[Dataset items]
• • • • •

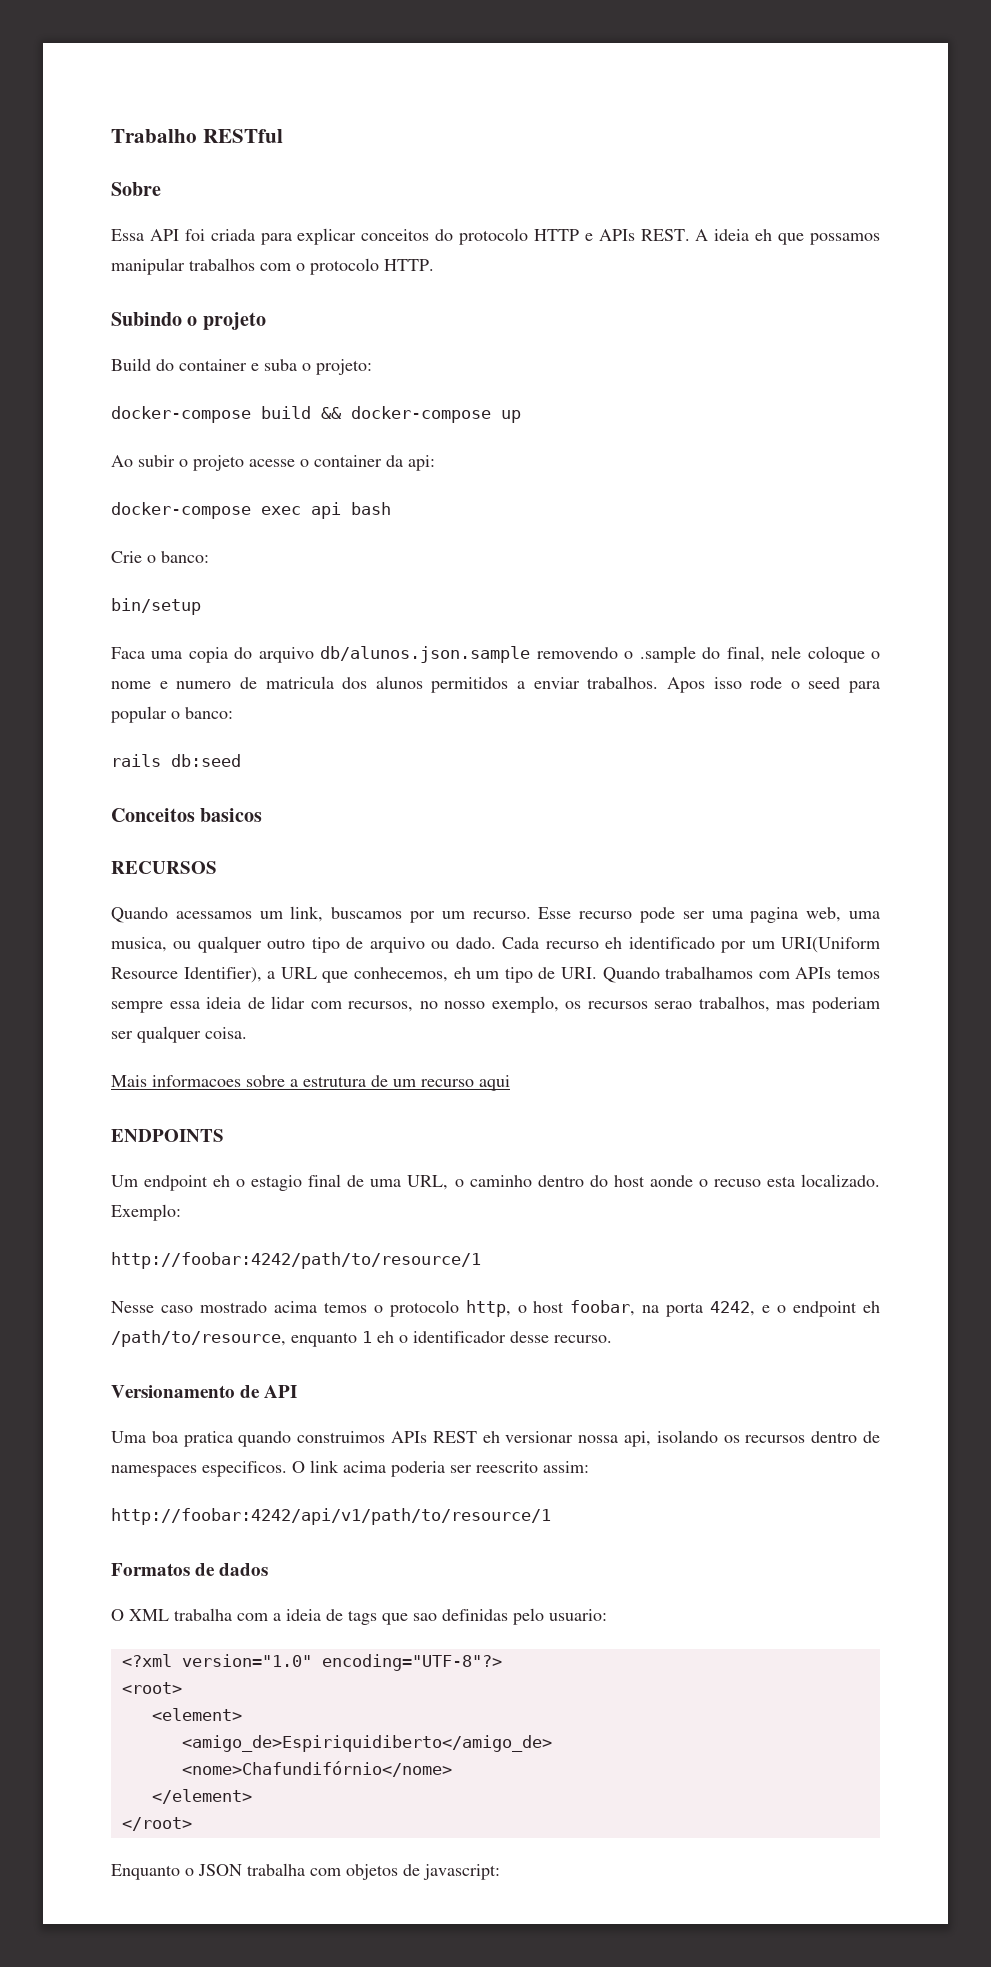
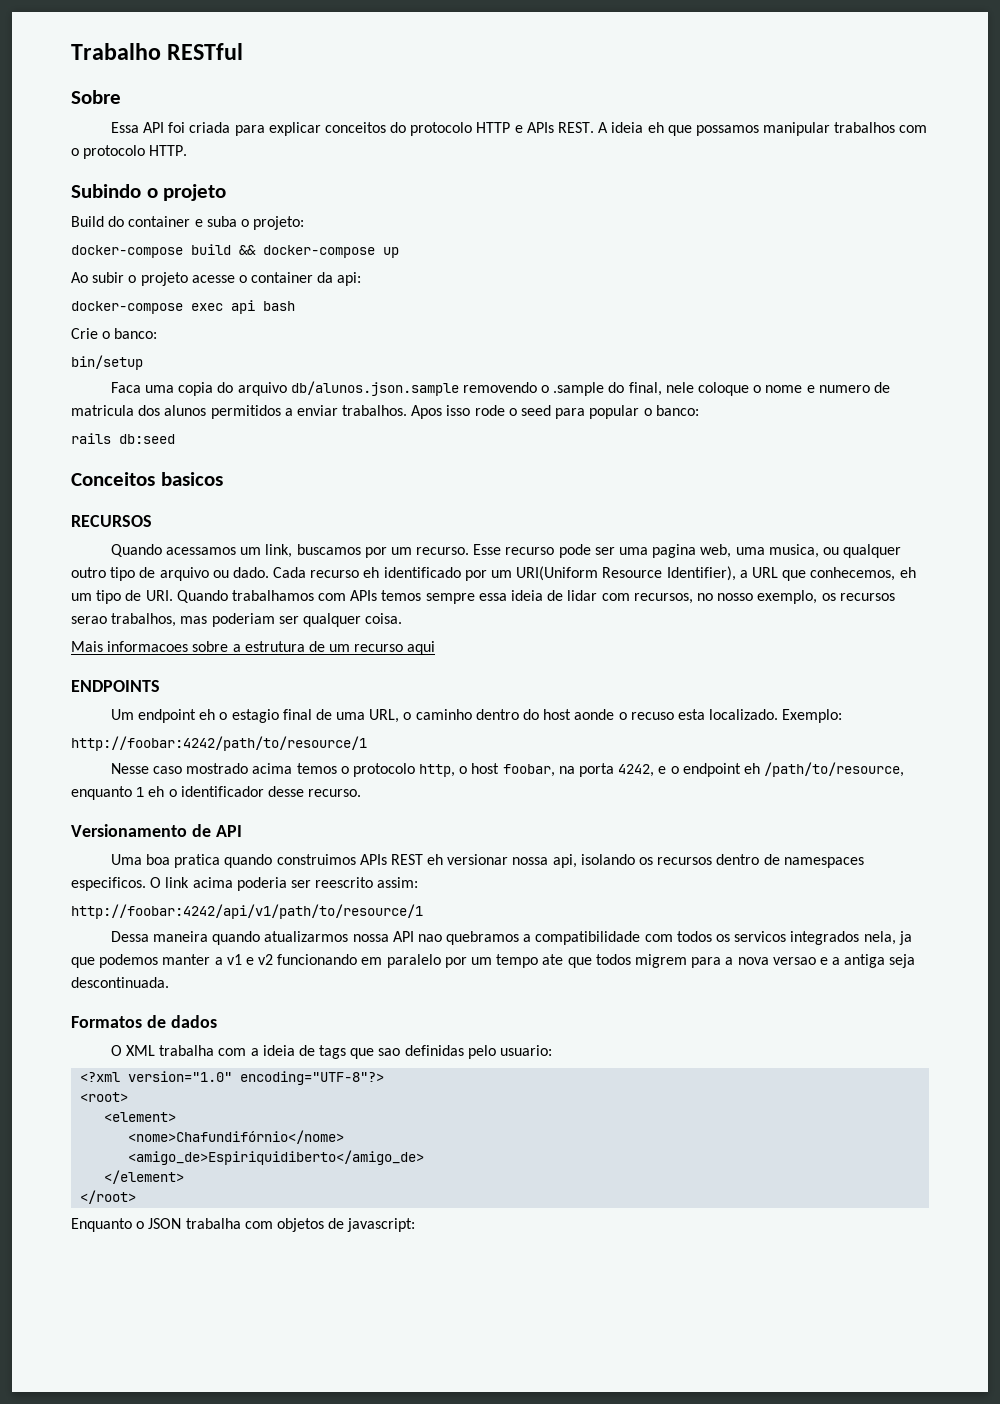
(551, 1516) none -> [110,931,912,945] [71,954,916,968] [71,977,169,988] // Dessa maneira quando atualizarmos nossa API nao quebramos a compatibilidade com todos os servicos integrados nela, ja que podemos manter a v1 e v2 funcionando em paralelo por um tempo ate que todos migrem para a nova versao e a antiga seja descontinuada.
(242, 1714) none -> [128,1130,345,1144] // <nome>Chafundifórnio</nome>
[181,1761,452,1777] // <nome>Chafundifórnio</nome> -> (425, 1157) none

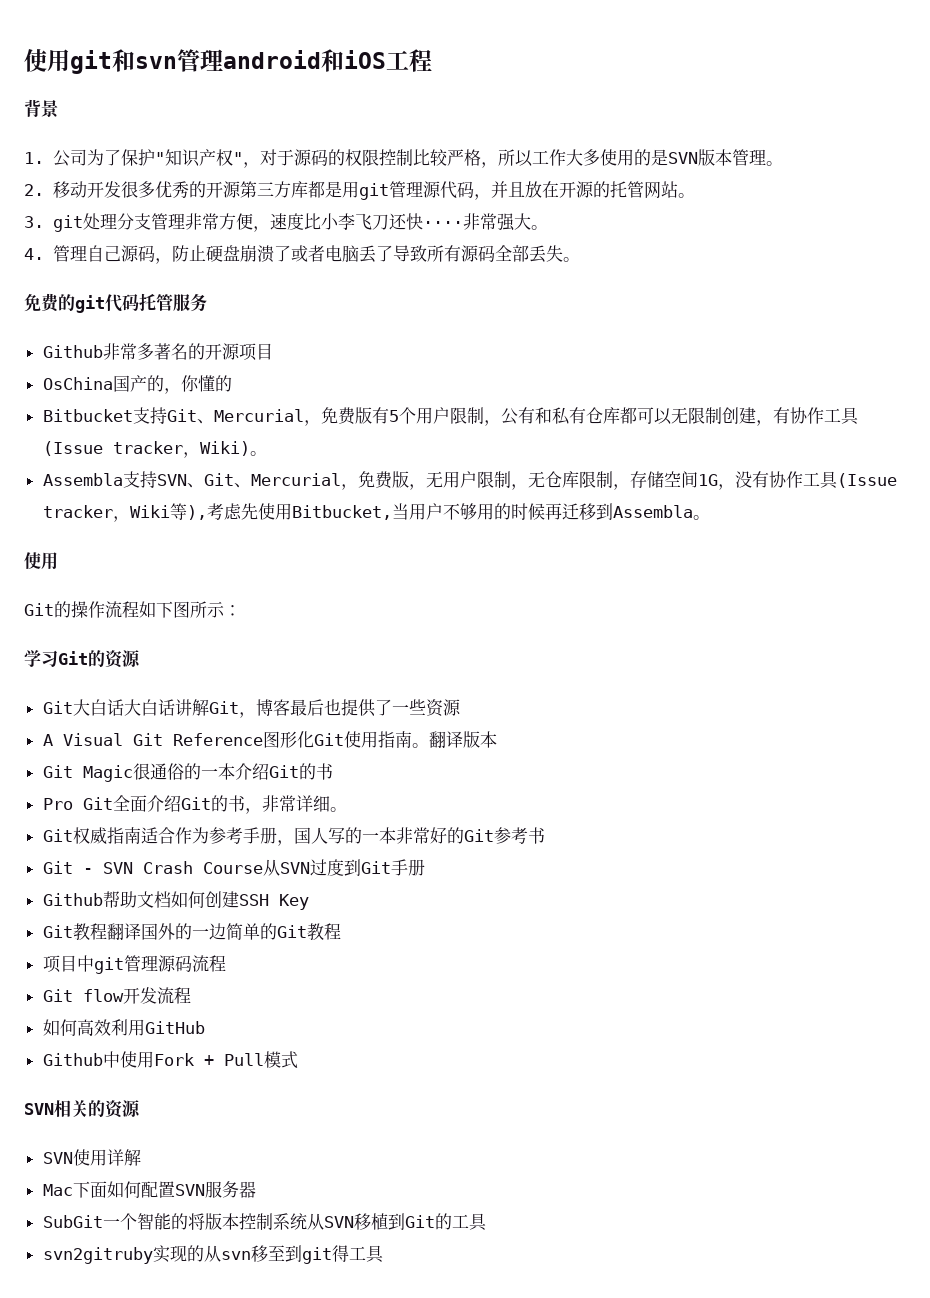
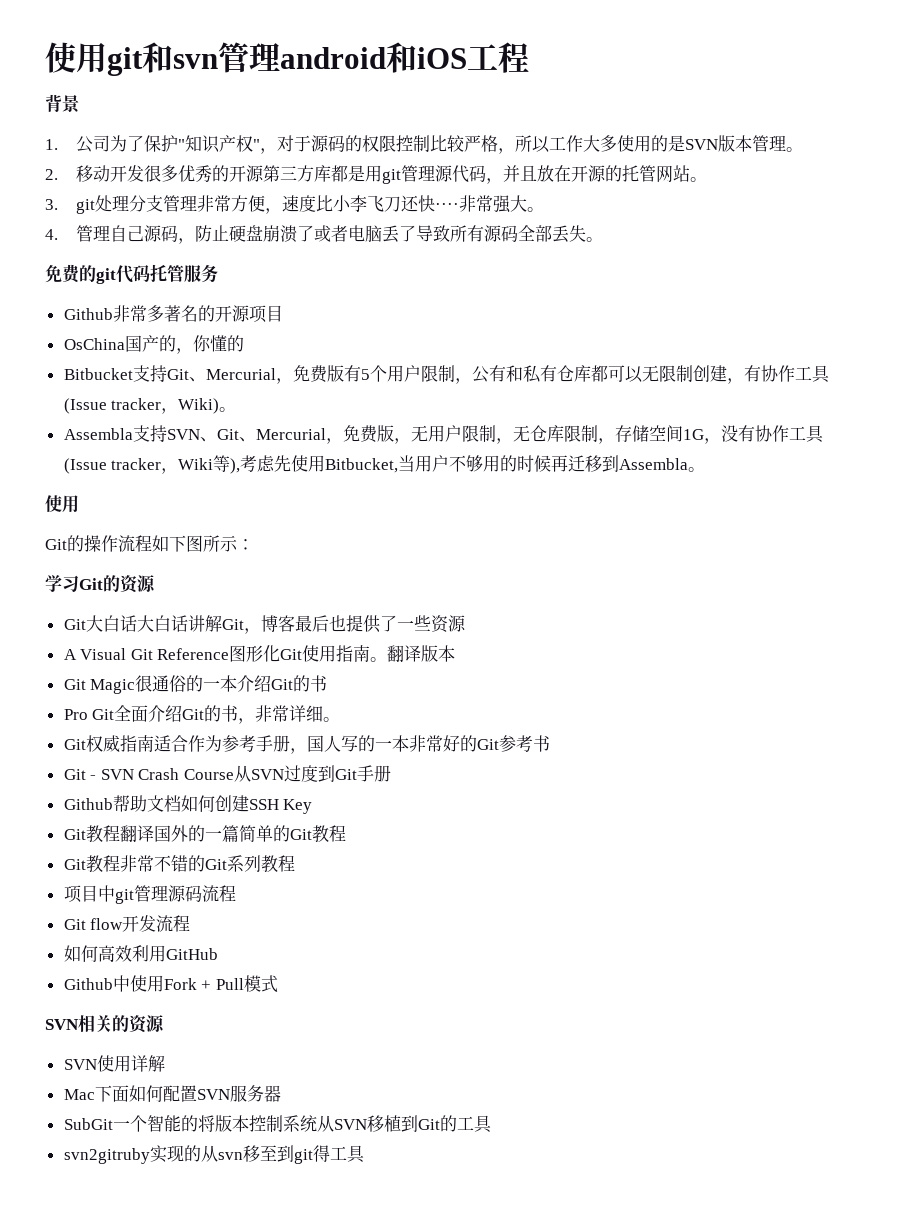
[208,923,226,940] 边 -> [221,825,239,842] 篇
(341, 931) none -> [63,855,295,873] // Git教程非常不错的Git系列教程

• • • • •

Only the line that contains "[208,923,226,940] 边 -> [221,825,239,842] 篇" and the lines after it, through the end of the data above, are to be repeated exactly.

[208,923,226,940] 边 -> [221,825,239,842] 篇
(341, 931) none -> [63,855,295,873] // Git教程非常不错的Git系列教程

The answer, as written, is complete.